In the summer of 2008, I moved to California and joined Boeing as an engineer. In August 2008, the recession hit and it was not clear whether we were all going to keep our jobs. 

I clearly remember having a conversation with my new friend and coworker Mike Esposito about whether we were going to lose our jobs. Some people around us certainly did, and the company took drastic measures by cutting benefits like education reimbursements. 

I kept my job but it really sucked for the next three years. My salary increases and career progression came to an abrupt halt, and I did not add much to my base salary in raises over the next three years.

There was seemingly not enough work to go around for engineers when the recession first started. Boeing’s customers had put purchasing decisions on hold and all of the hiring that Boeing had done in anticipation of new contracts now looked like a terrible idea. 

I made two entrepreneurially minded friends (Alok Patel and Scott Shiffres) who felt that this would be a good time to work on a startup idea. When the startup didn’t work out after a few months, we pivoted to applying to graduate schools to use the recession time to gain new skills. The problem was that the school application process for top schools could take up to two years. 

What should I do during this recession time?

Well, recession sucks. We used the 2008 recession to learn a lot of new skills and we also tried to have an outsized impact. As young kids out of graduate school, the two things we certainly had on our side were time and the ability to work very very hard.

I ended up signing up for four jobs inside Boeing at the same time. Boeing had an internal directory where I could look up every single employee and reach out to them either to grab a coffee or try to become a mentee to some of the more senior folks.

The more technical senior folks were of no help. They were very worried about their own jobs as well, so I ended up having better conversations with managers. Talking to managers, I was surprised to learn about the hiring freeze on a large number of jobs. While external hiring was not possible, the pain points to the company were still there.

I made the bold choice to have an upfront conversation with my own manager. I proposed that if I could make sure I completed all my current deliverables, I would start to contribute to other teams. At first he was reluctant to my proposal, but I promised to stop any stretch projects the moment it wasn’t working out for my current team.

After that conversation, I scheduled coffee chats with many hiring managers with job openings on their teams but were unable to hire because of the hiring freeze. 

Over the next three years, I performed four different jobs inside the company with essentially no additional salary. I took a job as a customer service engineer to debug technical issues for our customers. I took another job as a testing integrations engineer where I worked on the production floor with union works to actually build the satellites. And lastly I took another job with the management team to help build a forecasting tool for hiring. These three roles were in addition to the projects I was assigned at my day job for Steve Koffman and Andrew Robertson in the flight controls group at Boeing.

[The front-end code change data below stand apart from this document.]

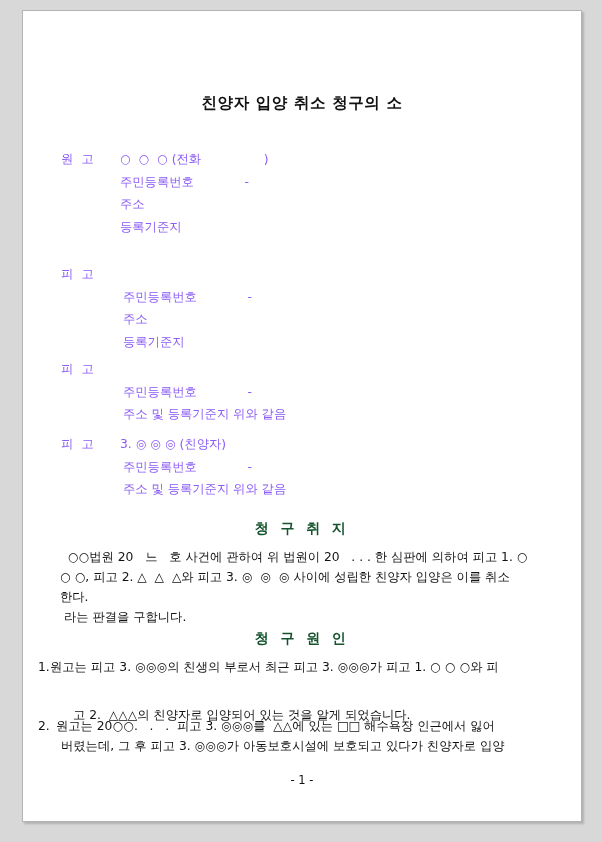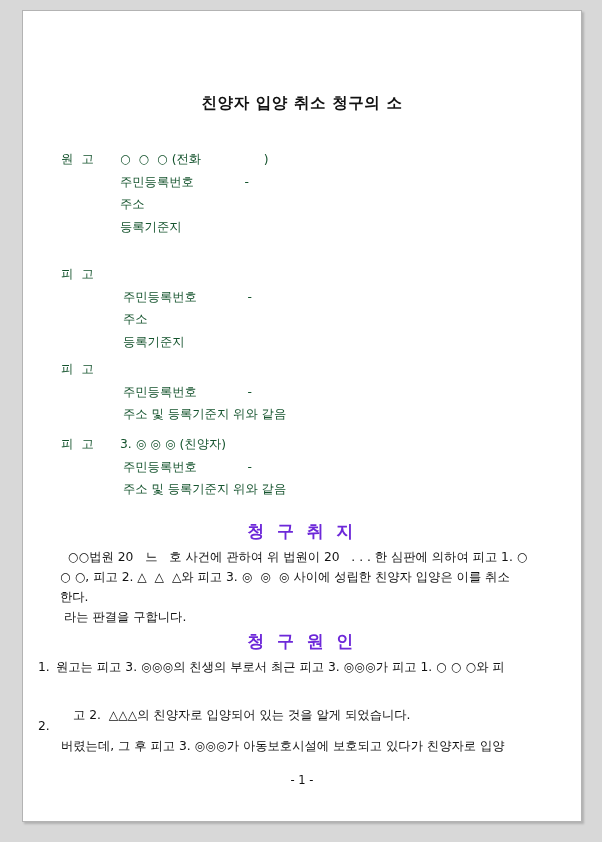"원 고" .party-line { color: #14532d -> #8b5cf6 }
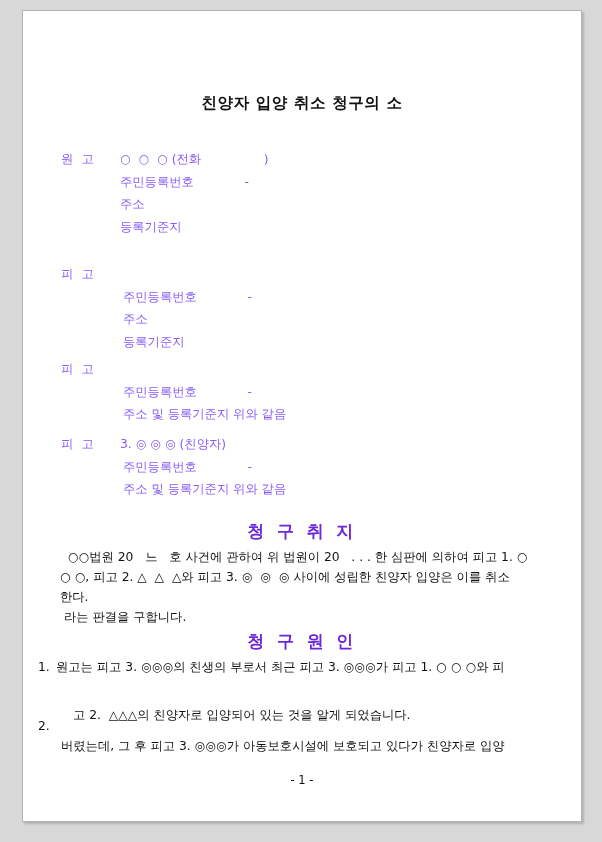"청 구 취 지" .section-heading { color: #6d28d9 -> #14532d; font-size: 17px -> 14px }
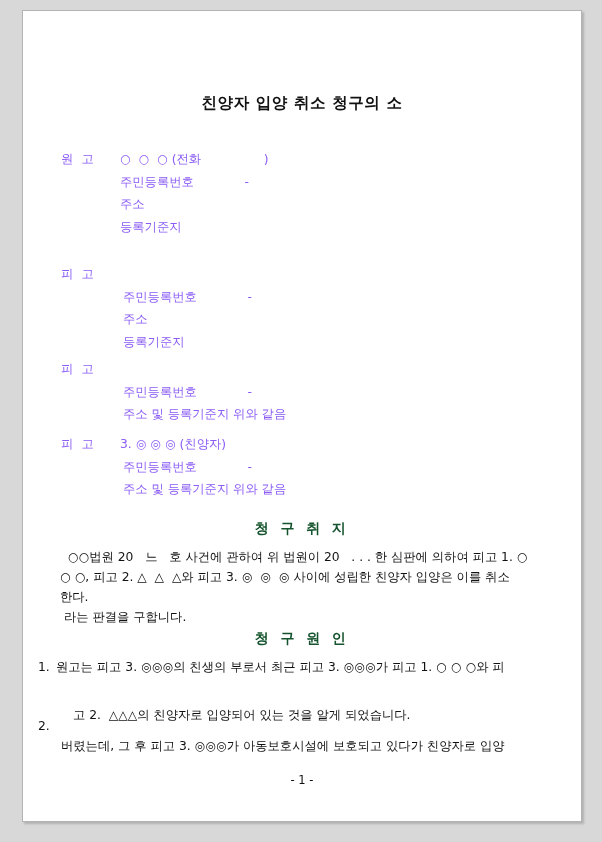"원고는 피고 3. ◎◎◎의 친생의" div.body-line { left: 33px -> 27px }
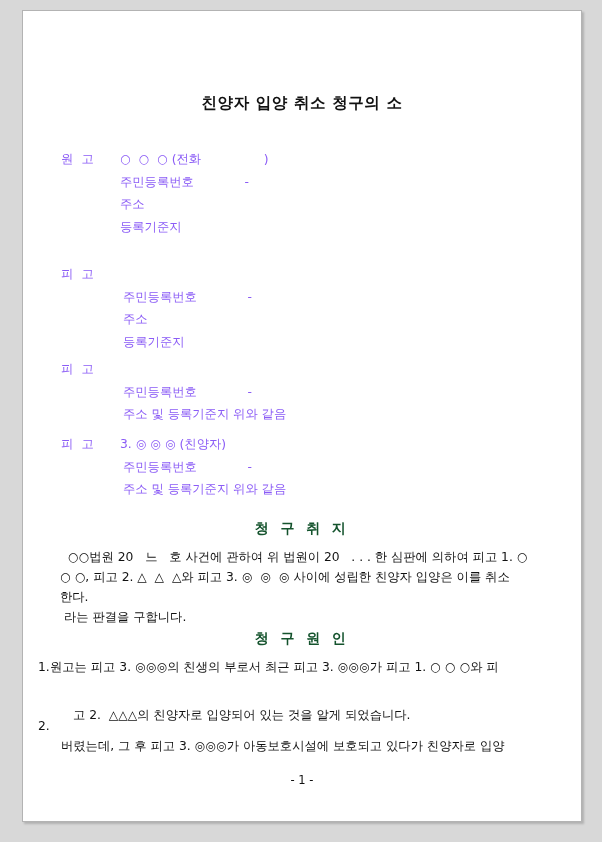"원고는 20○○. . . 피고" div.body-line { html: none -> <div>원고는 20○○. . . 피고 3. ◎◎◎를 △△에 있는 □□ 해수욕장 인근에서 잃어</div> }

At each one of those jobs my goal was to deliver an outsized impact so that nobody found out that I had other jobs at the same time. Or, at the least, none of my managers felt that I wasn’t delivering the value of the current job. 

Deliver an outsized impact

What I can tell you is that during this time I felt incredibly frustrated and pigeonholed. I had no idea how I would ever get out of this company or see better pay over the course of my career. And trust me, I did not stop applying to other jobs outside of the organization either; nobody was willing to hire me. While I felt absolutely hopeless at the time, in hindsight I can tell you that these three years were a privilege. Not only did I keep my job but I also learned new skills and delivered impact that was beyond my job description in a way that helped me get exposure to many different skill sets.

You might think that I was a special cookie, but I was not. Everyone in my cohort who hunkered down (Mike Esposito, Chris Mintle, George, Haytham) all came out of the recession and built successful careers outside of Boeing.

Over the last nine years (2011-2020), the playbook flipped around so that companies have the privilege of hiring talented workers. During a recession, the playbook flips where you are privileged to have a job. To survive, make sure that you deliver outsized impact while not expecting much in return in the short run. Use this time wisely to (1) learn a lot of new skills, (2) solve business problems that you don’t think you could solve, and most importantly show that you (3) earn your job every single day.